- [What is expected]:
Filter the listing below, keeping only the lines with the word "size".

- [Extracted data]:
========================================================================
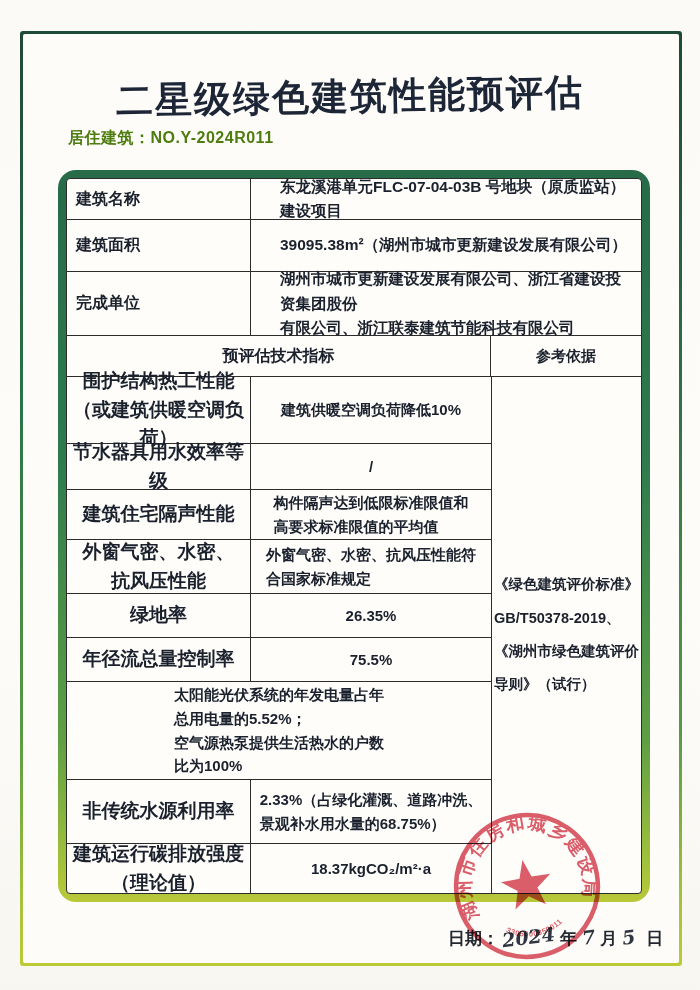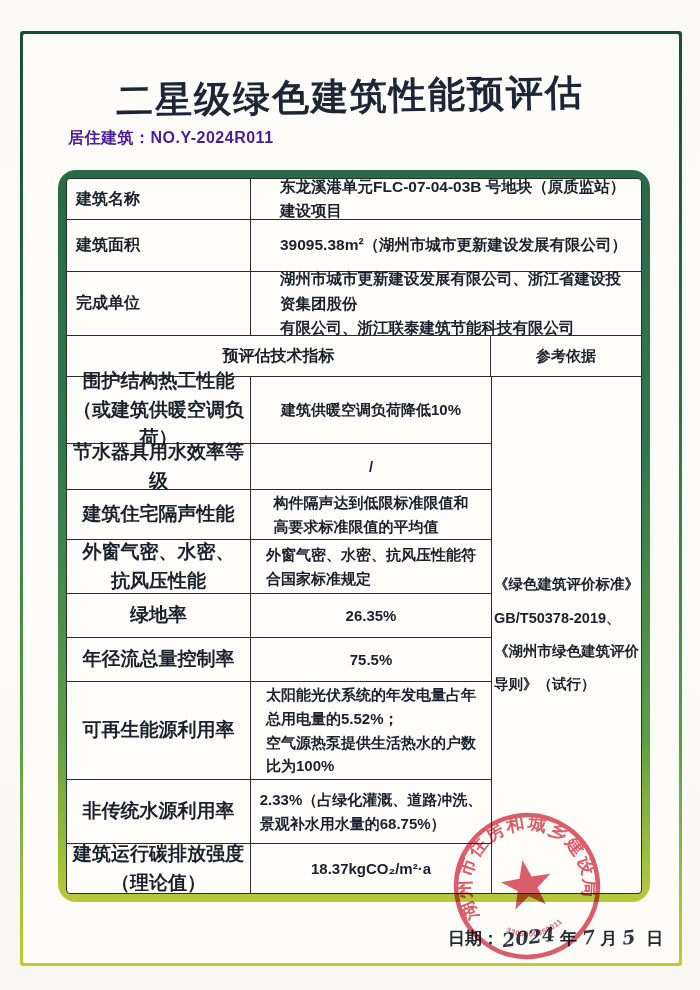--- a/index.html
+++ b/index.html
@@ -24,7 +24,7 @@
     transform:rotate(-1.1deg);z-index:2;font-weight:700;
   }
   .subtitle{
-    position:absolute;top:128px;left:68px;font-size:16px;color:#4c1d95;
+    position:absolute;top:128px;left:68px;font-size:16px;color:#4d7c0f;
     letter-spacing:0.5px;z-index:2;
   }
   

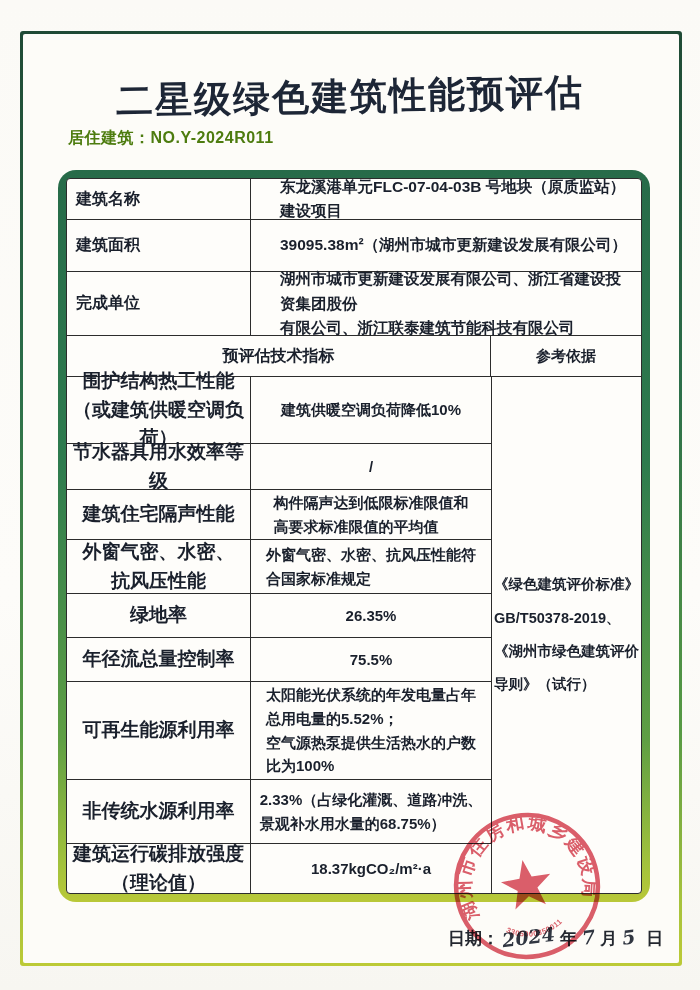--- a/index.html
+++ b/index.html
@@ -181,9 +181,6 @@
               </div>
           </div>
           <div class="irow" style="height:98px">
-            <div class="lab">
-                <span>可再生能源利用率</span>
-              </div>
             <div class="val">
                 <span>太阳能光伏系统的年发电量占年
 总用电量的5.52%；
========================================================================
- [Solution below]:
-    position:absolute;top:128px;left:68px;font-size:16px;color:#4c1d95;
+    position:absolute;top:128px;left:68px;font-size:16px;color:#4d7c0f;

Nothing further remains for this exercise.